For this exercise, reproduce each entry below exactly, excluding pictures.

[Collected data entries]
+-------+
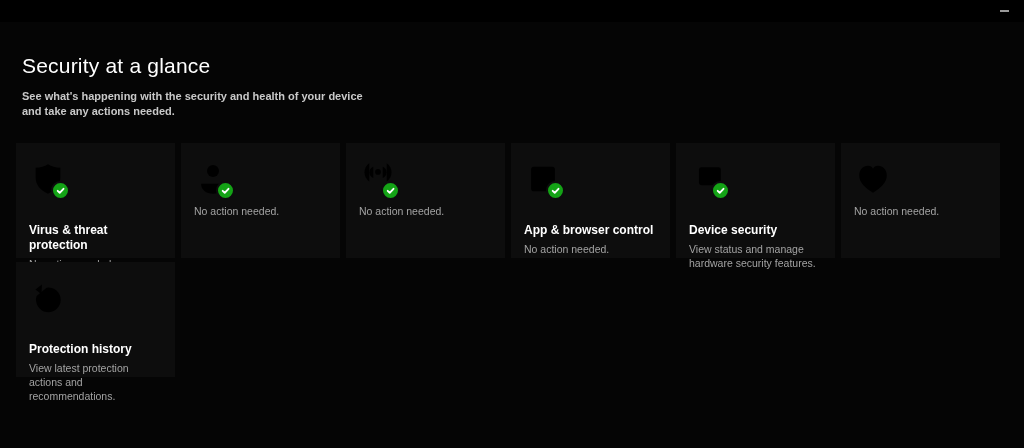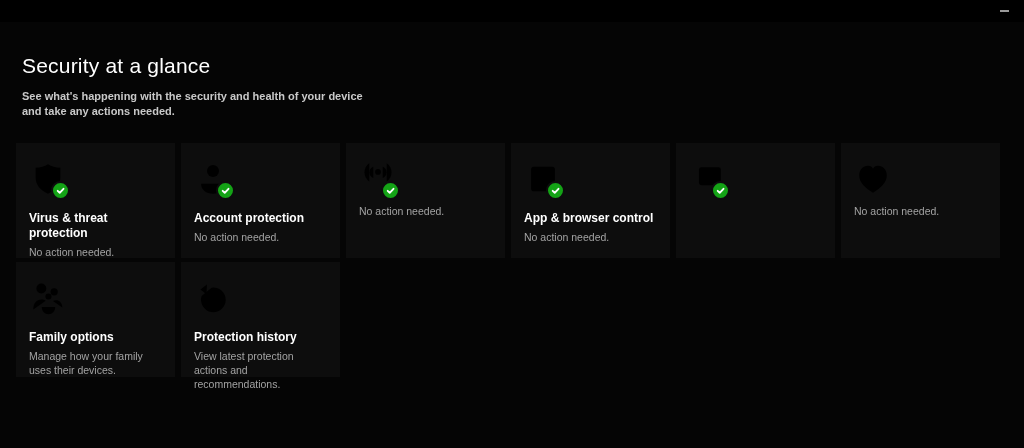"Virus & threat protection" .card-title { margin-top: 11px -> 23px }
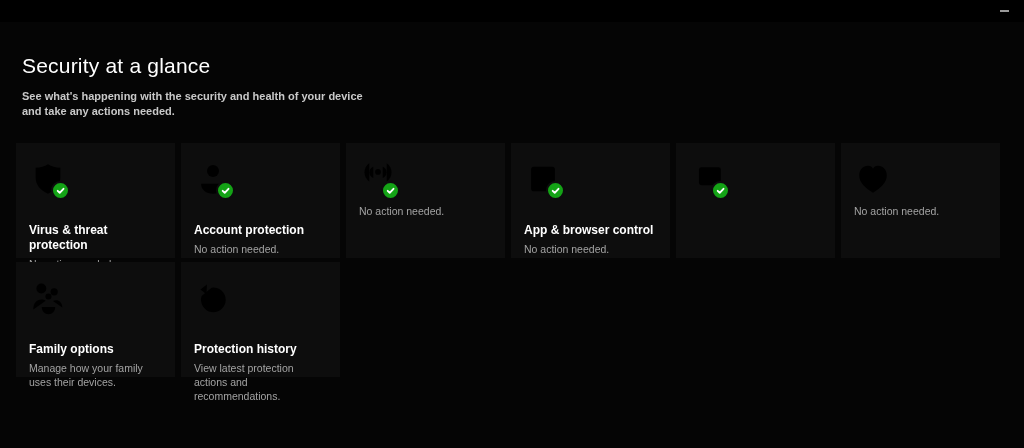"Account protection" div.card-title { html: <div>Account protection</div> -> none }
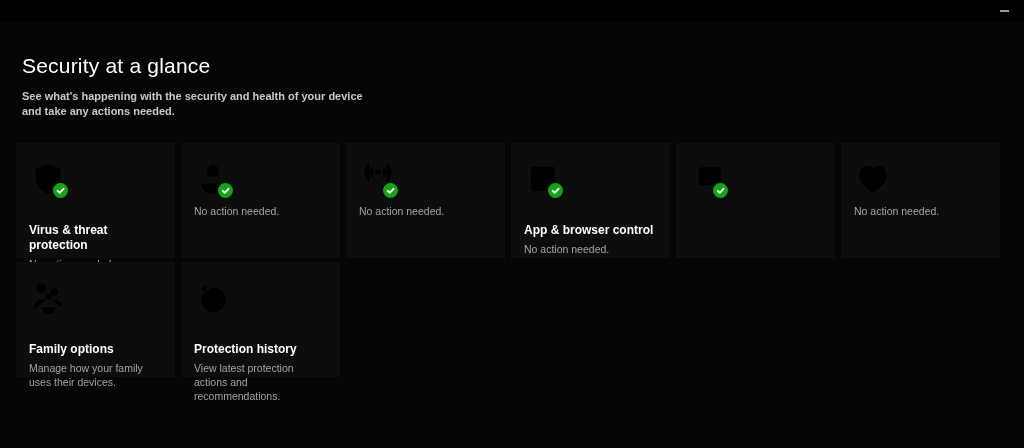"Device security" div.card-title { html: none -> <div>Device security</div> }
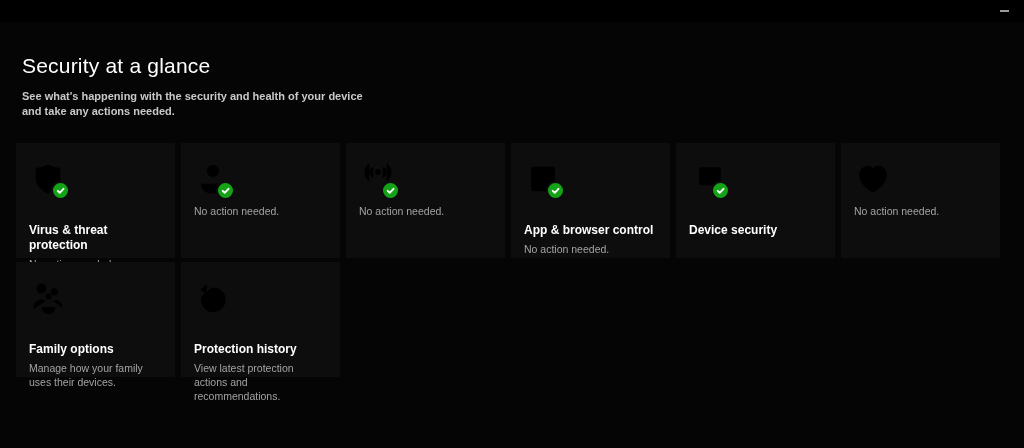"View status and manage hardware" div.card-desc { html: none -> <div>View status and manage hardware security features.</div> }
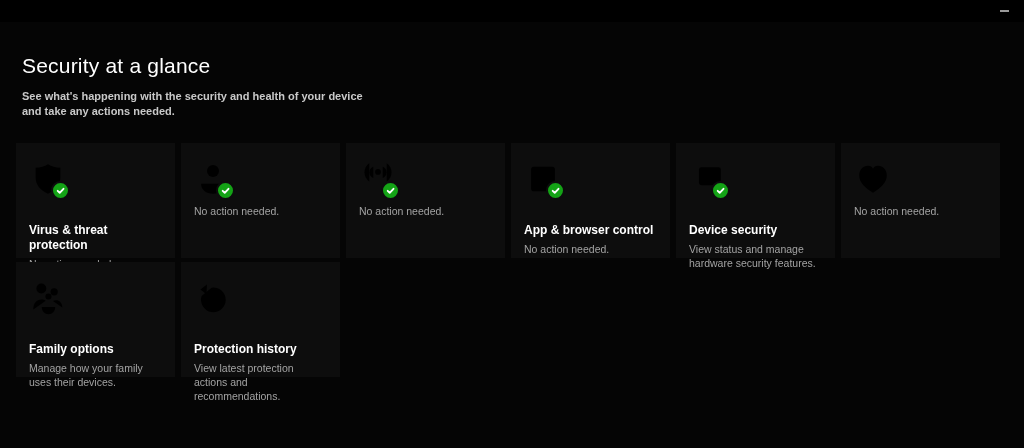"Family options" div.card { html: <div> <div> <svg> <use></use> </svg> </div> <div>Family options</div> <div>Manage how your family uses their devices.</div> </div> -> none }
+-------+
▶ Reply to the task
"Virus & threat protection" .card-title { margin-top: 11px -> 23px }
"Account protection" div.card-title { html: <div>Account protection</div> -> none }
"Device security" div.card-title { html: none -> <div>Device security</div> }
"View status and manage hardware" div.card-desc { html: none -> <div>View status and manage hardware security features.</div> }
"Family options" div.card { html: <div> <div> <svg> <use></use> </svg> </div> <div>Family options</div> <div>Manage how your family uses their devices.</div> </div> -> none }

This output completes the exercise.